> **EXERCISE DIRECTIONS**:
Reproduce the listing below in full and exactly; no pictures belong in the copy.

> **MATERIAL TO PROCESS**:

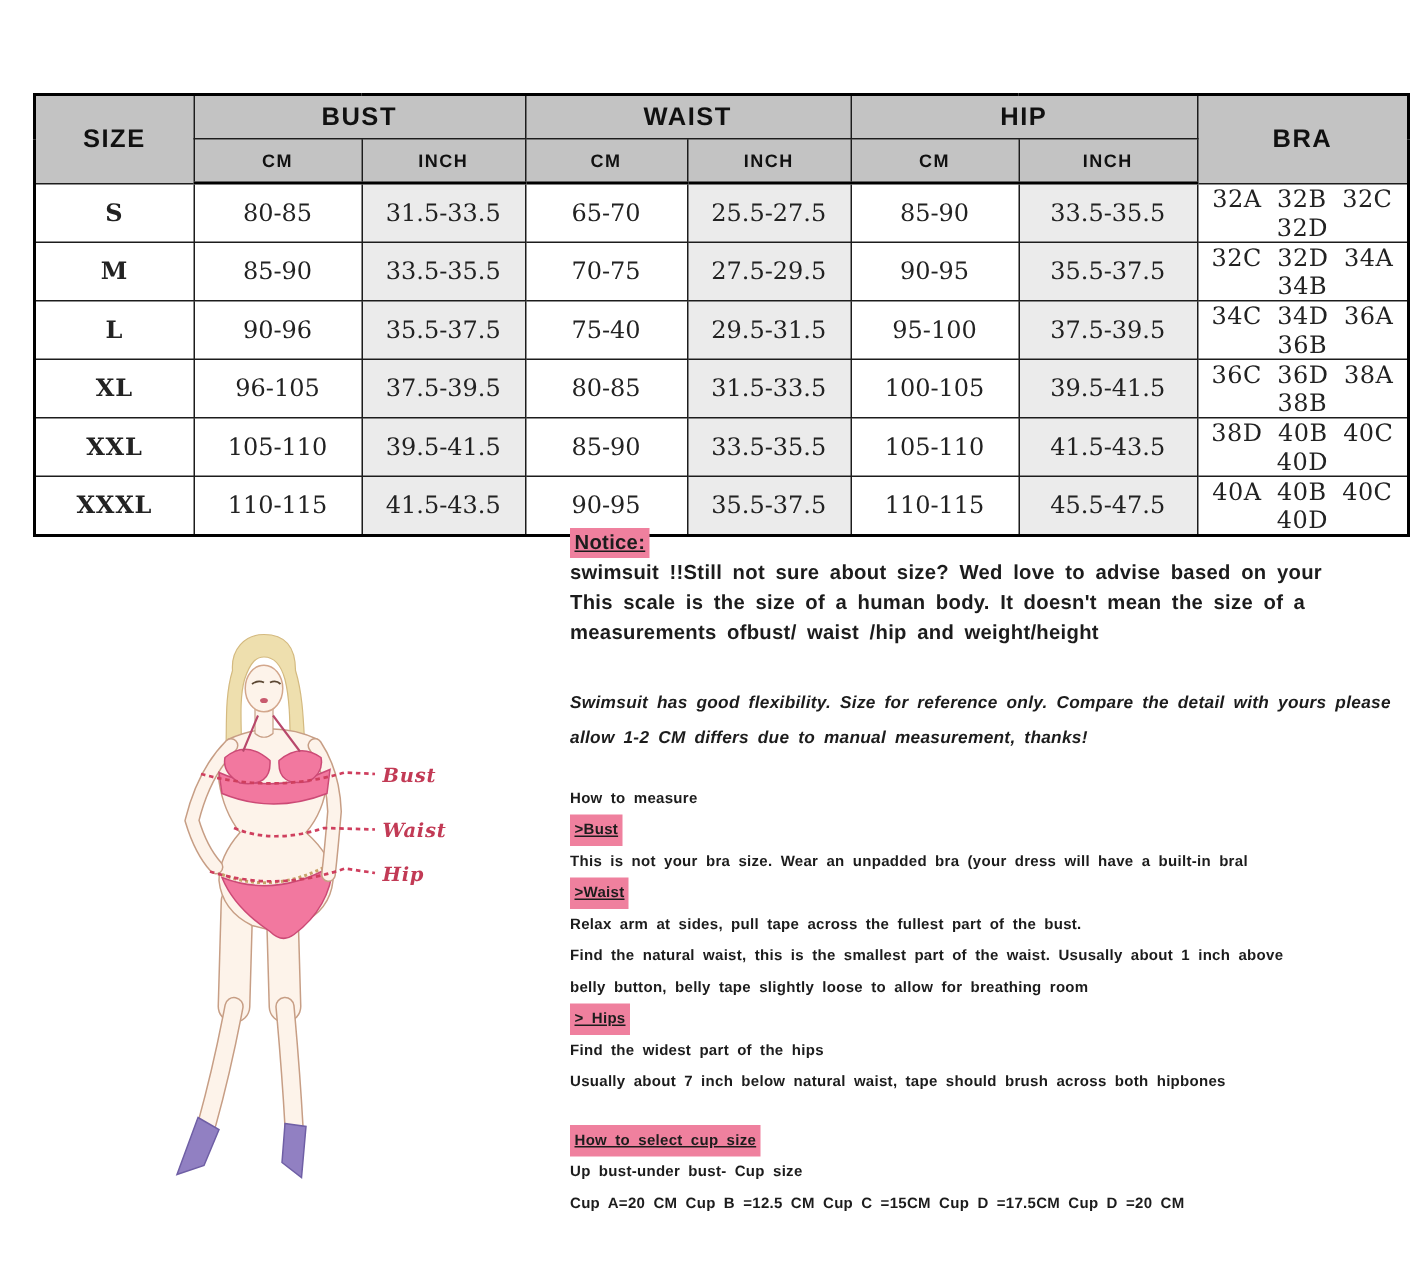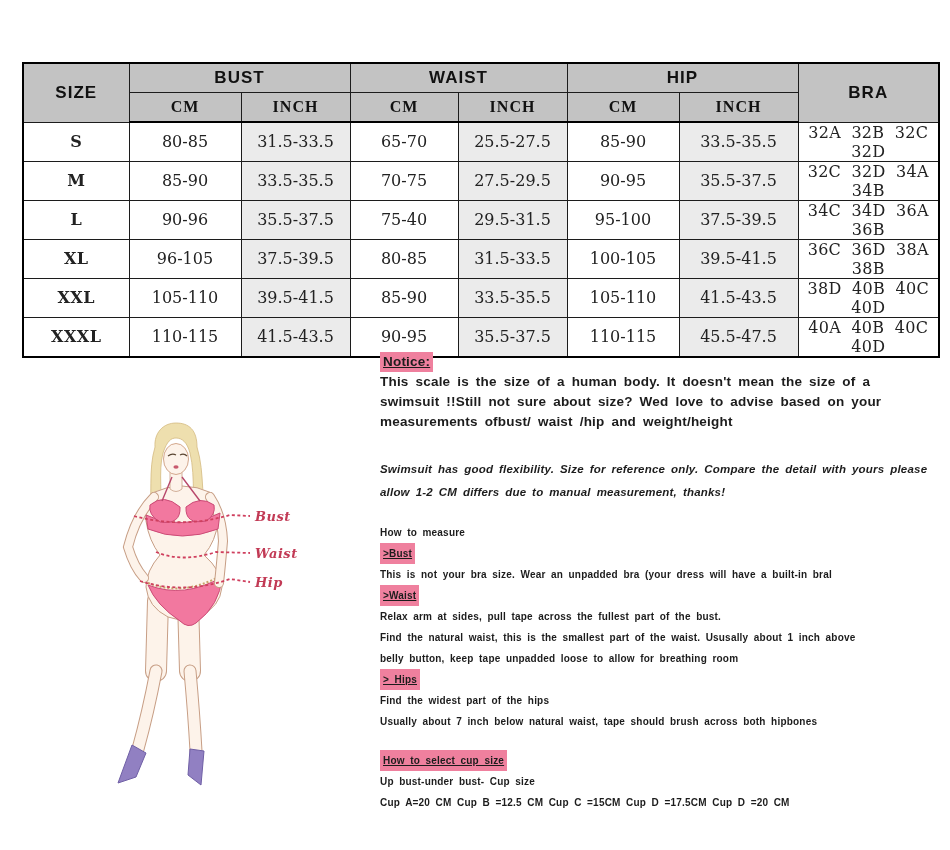--- a/index.html
+++ b/index.html
@@ -16,21 +16,21 @@
     padding-left:10px;
   }
   table.size-chart th, table.size-chart td{
     border:1px solid #1c1c1c;text-align:center;vertical-align:middle;
     padding:0;color:#111;
   }
   table.size-chart thead th{
     background:#c3c3c3;font-weight:600;letter-spacing:1px;
   }
   tr.hdr-top th{height:28px;font-size:17px;}
-  tr.hdr-sub th{height:28px;font-size:16px;border-bottom:2px solid #000;font-family:Liberation Serif, serif;}
+  tr.hdr-sub th{height:28px;font-size:12px;border-bottom:2px solid #000;}
   th.h-size, th.h-bra{font-size:17px;}
   table.size-chart tbody td{
     height:26px;
     font-family:"DejaVu Serif","Liberation Serif",serif;
     font-size:16px;color:#222;
   }
   td.c-size{
     font-family:"Liberation Sans",sans-serif;font-weight:600;
     font-size:15px;letter-spacing:.5px;color:#000;
   }
@@ -222,40 +222,40 @@
     <text class="fig-label" x="155" y="106">Bust</text>
     <text class="fig-label" x="155" y="143">Waist</text>
     <text class="fig-label" x="155" y="172">Hip</text>
   </svg>
 </div>
 
 <div class="guide">
   <div class="g-line big">
     <span class="hl">Notice:</span>
   </div>
+  <div class="g-line big">swimsuit !!Still not sure about size? Wed love to advise based on your</div>
   <div class="g-line big">This scale is the size of a human body. It doesn't mean the size of a</div>
-  <div class="g-line big">swimsuit !!Still not sure about size? Wed love to advise based on your</div>
   <div class="g-line big">measurements ofbust/ waist /hip and weight/height</div>
 
   <div class="sp26"></div>
   <div class="g-line flex">Swimsuit has good flexibility. Size for reference only. Compare the detail with yours please</div>
   <div class="g-line flex">allow 1-2 CM differs due to manual measurement, thanks!</div>
 
   <div class="sp18"></div>
   <div class="g-line med">How to measure</div>
   <div class="g-line med">
     <span class="hl">&gt;Bust</span>
   </div>
   <div class="g-line med">This is not your bra size. Wear an unpadded bra (your dress will have a built-in bral</div>
   <div class="g-line med">
     <span class="hl">&gt;Waist</span>
   </div>
   <div class="g-line med">Relax arm at sides, pull tape across the fullest part of the bust.</div>
   <div class="g-line med">Find the natural waist, this is the smallest part of the waist. Ususally about 1 inch above</div>
-  <div class="g-line med">belly button, keep tape unpadded loose to allow for breathing room</div>
+  <div class="g-line med">belly button, belly tape slightly loose to allow for breathing room</div>
   <div class="g-line med">
     <span class="hl">&gt; Hips</span>
   </div>
   <div class="g-line med">Find the widest part of the hips</div>
   <div class="g-line med">Usually about 7 inch below natural waist, tape should brush across both hipbones</div>
 
   <div class="sp18"></div>
   <div class="g-line med">
     <span class="hl">How to select cup size</span>
   </div>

> **EXERCISE SOLUTION**:
--- a/index.html
+++ b/index.html
@@ -16,21 +16,21 @@
     padding-left:10px;
   }
   table.size-chart th, table.size-chart td{
     border:1px solid #1c1c1c;text-align:center;vertical-align:middle;
     padding:0;color:#111;
   }
   table.size-chart thead th{
     background:#c3c3c3;font-weight:600;letter-spacing:1px;
   }
   tr.hdr-top th{height:28px;font-size:17px;}
-  tr.hdr-sub th{height:28px;font-size:16px;border-bottom:2px solid #000;font-family:Liberation Serif, serif;}
+  tr.hdr-sub th{height:28px;font-size:12px;border-bottom:2px solid #000;}
   th.h-size, th.h-bra{font-size:17px;}
   table.size-chart tbody td{
     height:26px;
     font-family:"DejaVu Serif","Liberation Serif",serif;
     font-size:16px;color:#222;
   }
   td.c-size{
     font-family:"Liberation Sans",sans-serif;font-weight:600;
     font-size:15px;letter-spacing:.5px;color:#000;
   }
@@ -222,40 +222,40 @@
     <text class="fig-label" x="155" y="106">Bust</text>
     <text class="fig-label" x="155" y="143">Waist</text>
     <text class="fig-label" x="155" y="172">Hip</text>
   </svg>
 </div>
 
 <div class="guide">
   <div class="g-line big">
     <span class="hl">Notice:</span>
   </div>
+  <div class="g-line big">swimsuit !!Still not sure about size? Wed love to advise based on your</div>
   <div class="g-line big">This scale is the size of a human body. It doesn't mean the size of a</div>
-  <div class="g-line big">swimsuit !!Still not sure about size? Wed love to advise based on your</div>
   <div class="g-line big">measurements ofbust/ waist /hip and weight/height</div>
 
   <div class="sp26"></div>
   <div class="g-line flex">Swimsuit has good flexibility. Size for reference only. Compare the detail with yours please</div>
   <div class="g-line flex">allow 1-2 CM differs due to manual measurement, thanks!</div>
 
   <div class="sp18"></div>
   <div class="g-line med">How to measure</div>
   <div class="g-line med">
     <span class="hl">&gt;Bust</span>
   </div>
   <div class="g-line med">This is not your bra size. Wear an unpadded bra (your dress will have a built-in bral</div>
   <div class="g-line med">
     <span class="hl">&gt;Waist</span>
   </div>
   <div class="g-line med">Relax arm at sides, pull tape across the fullest part of the bust.</div>
   <div class="g-line med">Find the natural waist, this is the smallest part of the waist. Ususally about 1 inch above</div>
-  <div class="g-line med">belly button, keep tape unpadded loose to allow for breathing room</div>
+  <div class="g-line med">belly button, belly tape slightly loose to allow for breathing room</div>
   <div class="g-line med">
     <span class="hl">&gt; Hips</span>
   </div>
   <div class="g-line med">Find the widest part of the hips</div>
   <div class="g-line med">Usually about 7 inch below natural waist, tape should brush across both hipbones</div>
 
   <div class="sp18"></div>
   <div class="g-line med">
     <span class="hl">How to select cup size</span>
   </div>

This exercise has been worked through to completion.